CyberMaster: Hello, sub_lime. What do you look like?

sub_lime: I am wearing a red silk blouse, a miniskirt and high heels. I work out every day, I'm toned and perfect. My measurements are 36-24-36. What do you look like?

CyberMaster: I'm 6'3" and about 250 pounds. I wear glasses and I have on a pair of blue sweat pants I just bought from Walmart. I'm also wearing a T-shirt with a few spots of barbecue sauce on it from dinner...it smells funny. Ohh and I have one of those stick things. A crop, I think.

sub_lime: I'm feeling very submissive. I want you. Would you like to screw me?

CyberMaster: OK

sub_lime: We're in my bedroom. There's soft music playing on the stereo and candles on my dresser and night table. I'm looking up into your eyes, smiling. I get on my knees for you. My hand works its way down to your crotch and begins to fondle your huge, swelling bulge.

CyberMaster: I'm gulping, I'm beginning to sweat.
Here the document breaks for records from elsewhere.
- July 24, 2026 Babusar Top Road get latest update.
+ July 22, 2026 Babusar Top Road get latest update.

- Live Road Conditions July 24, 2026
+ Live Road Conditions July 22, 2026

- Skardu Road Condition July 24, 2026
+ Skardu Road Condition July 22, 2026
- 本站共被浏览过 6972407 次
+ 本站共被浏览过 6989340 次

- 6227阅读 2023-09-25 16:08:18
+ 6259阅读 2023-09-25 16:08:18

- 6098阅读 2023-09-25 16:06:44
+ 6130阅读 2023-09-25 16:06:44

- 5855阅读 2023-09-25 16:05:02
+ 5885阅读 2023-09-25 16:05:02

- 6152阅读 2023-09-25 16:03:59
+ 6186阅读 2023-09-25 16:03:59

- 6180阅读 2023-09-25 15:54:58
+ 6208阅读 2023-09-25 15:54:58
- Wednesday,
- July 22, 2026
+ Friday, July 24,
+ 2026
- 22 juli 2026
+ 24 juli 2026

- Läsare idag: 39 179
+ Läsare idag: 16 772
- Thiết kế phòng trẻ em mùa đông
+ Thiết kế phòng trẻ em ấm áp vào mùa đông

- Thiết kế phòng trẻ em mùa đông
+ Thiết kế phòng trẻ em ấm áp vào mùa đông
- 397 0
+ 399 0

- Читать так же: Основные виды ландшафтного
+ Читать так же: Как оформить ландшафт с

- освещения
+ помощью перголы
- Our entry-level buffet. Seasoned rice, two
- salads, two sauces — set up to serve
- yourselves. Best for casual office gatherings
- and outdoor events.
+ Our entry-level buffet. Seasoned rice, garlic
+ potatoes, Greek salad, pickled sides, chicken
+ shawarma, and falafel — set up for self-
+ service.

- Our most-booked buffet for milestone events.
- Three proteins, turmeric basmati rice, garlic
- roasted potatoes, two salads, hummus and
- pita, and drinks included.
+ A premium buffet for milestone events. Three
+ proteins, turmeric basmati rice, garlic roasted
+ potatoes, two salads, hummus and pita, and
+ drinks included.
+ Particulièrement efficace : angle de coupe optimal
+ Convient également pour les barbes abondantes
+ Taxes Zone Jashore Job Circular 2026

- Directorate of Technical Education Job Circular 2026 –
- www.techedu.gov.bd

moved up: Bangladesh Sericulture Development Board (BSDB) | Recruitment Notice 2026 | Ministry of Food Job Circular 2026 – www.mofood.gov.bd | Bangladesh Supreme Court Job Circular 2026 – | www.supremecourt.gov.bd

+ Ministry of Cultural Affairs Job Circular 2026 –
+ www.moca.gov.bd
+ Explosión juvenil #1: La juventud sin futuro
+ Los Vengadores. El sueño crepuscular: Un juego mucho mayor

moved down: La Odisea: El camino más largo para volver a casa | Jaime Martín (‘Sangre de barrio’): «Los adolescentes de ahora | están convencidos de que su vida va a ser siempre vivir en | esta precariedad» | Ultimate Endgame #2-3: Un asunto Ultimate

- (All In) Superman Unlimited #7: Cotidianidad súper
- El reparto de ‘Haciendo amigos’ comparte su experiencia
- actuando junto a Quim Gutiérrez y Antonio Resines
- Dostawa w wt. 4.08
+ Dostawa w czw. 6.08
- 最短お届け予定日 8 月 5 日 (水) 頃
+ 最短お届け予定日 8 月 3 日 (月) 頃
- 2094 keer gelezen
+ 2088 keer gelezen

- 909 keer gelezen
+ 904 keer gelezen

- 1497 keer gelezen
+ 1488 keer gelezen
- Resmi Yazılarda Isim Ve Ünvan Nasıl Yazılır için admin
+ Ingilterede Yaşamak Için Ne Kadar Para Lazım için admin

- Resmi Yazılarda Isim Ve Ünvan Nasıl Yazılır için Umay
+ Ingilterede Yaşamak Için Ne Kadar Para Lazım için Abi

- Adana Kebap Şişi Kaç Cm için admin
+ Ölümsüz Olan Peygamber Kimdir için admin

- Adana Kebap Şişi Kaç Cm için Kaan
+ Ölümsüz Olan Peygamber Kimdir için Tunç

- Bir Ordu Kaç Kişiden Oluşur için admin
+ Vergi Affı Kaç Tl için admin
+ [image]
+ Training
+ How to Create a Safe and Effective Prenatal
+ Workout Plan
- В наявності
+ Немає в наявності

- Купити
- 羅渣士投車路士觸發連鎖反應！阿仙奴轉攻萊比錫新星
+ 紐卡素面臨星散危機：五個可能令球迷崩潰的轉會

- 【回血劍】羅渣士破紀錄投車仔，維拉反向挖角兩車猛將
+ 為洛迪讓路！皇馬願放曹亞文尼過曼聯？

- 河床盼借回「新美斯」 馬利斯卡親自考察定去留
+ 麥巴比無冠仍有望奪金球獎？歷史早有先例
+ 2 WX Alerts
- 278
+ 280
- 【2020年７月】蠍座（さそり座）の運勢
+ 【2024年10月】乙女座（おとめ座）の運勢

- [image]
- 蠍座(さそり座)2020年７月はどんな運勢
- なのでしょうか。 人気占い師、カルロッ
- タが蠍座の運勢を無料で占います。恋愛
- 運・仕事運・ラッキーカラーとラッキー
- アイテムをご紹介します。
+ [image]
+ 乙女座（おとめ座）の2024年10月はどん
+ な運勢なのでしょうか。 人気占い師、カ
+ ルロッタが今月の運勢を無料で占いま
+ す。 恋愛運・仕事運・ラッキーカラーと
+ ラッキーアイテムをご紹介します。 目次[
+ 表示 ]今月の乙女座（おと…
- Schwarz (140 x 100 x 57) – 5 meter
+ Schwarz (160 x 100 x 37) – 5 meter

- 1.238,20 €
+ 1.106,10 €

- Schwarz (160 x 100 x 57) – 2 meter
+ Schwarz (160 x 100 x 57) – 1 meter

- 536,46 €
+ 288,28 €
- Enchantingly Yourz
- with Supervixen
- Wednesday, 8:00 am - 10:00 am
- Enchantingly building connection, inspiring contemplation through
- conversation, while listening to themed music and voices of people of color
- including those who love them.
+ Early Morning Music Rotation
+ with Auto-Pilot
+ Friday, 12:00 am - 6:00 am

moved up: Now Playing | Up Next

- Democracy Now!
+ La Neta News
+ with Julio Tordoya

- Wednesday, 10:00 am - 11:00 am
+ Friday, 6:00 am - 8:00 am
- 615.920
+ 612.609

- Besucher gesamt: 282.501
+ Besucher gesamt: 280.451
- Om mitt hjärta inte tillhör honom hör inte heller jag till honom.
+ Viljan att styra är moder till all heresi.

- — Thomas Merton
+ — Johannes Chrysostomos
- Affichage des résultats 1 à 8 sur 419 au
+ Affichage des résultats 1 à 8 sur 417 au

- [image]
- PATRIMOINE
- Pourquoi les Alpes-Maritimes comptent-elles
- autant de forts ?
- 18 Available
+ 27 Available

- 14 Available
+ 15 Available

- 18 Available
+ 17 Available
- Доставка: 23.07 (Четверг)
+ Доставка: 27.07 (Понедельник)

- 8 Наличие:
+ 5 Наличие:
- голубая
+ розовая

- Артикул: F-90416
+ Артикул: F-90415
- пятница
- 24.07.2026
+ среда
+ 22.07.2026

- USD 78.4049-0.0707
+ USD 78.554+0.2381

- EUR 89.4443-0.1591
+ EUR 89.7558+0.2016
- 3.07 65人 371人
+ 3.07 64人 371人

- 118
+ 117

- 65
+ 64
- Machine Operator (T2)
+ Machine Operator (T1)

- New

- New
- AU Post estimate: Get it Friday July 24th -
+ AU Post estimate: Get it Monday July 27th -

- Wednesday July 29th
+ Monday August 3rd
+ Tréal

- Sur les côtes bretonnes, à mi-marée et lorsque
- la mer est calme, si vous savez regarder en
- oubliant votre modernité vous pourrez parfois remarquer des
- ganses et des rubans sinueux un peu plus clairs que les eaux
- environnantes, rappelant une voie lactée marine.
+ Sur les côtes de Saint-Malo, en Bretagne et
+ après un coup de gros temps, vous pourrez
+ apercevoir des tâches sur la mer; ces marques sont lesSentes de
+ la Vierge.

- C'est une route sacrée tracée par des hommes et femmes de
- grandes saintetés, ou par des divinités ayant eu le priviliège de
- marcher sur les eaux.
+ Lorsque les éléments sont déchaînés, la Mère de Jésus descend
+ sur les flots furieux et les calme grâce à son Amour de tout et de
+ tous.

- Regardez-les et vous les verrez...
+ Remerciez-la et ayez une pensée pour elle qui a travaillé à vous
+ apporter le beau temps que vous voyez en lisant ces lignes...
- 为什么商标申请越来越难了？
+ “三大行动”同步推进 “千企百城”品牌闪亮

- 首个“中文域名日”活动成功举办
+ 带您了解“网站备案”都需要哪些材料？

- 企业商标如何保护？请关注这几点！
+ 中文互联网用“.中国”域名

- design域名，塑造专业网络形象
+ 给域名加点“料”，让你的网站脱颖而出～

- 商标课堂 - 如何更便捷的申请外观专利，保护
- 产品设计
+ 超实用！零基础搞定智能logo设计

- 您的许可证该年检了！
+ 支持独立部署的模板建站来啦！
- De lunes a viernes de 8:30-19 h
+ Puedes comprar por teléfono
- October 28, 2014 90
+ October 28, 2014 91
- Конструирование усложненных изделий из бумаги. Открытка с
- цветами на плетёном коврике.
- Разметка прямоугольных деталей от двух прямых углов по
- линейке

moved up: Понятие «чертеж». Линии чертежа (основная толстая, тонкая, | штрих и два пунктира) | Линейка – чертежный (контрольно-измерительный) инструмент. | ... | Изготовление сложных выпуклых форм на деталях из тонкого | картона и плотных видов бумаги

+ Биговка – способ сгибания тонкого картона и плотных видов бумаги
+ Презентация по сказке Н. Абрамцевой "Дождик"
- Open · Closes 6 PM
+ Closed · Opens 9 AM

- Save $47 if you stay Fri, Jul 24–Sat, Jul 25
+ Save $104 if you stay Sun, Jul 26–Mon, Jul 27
I dropped my stick er..crop.

sub_lime: I'm pulling up your shirt and kissing your chest.

CyberMaster: Now I'm unbuttoning your blouse. My hands are trembling.

sub_lime: I'm moaning softly.

CyberMaster: I'm taking hold of your blouse and sliding it off slowly.

sub_lime: I'm throwing my head back in pleasure. The cool silk slides off my warm skin. I'm rubbing your bulge faster, pulling and rubbing.

CyberMaster: My hand suddenly jerks spastically and accidentally rips a hole in your blouse. I'm sorry. I'm looking for that stick thing.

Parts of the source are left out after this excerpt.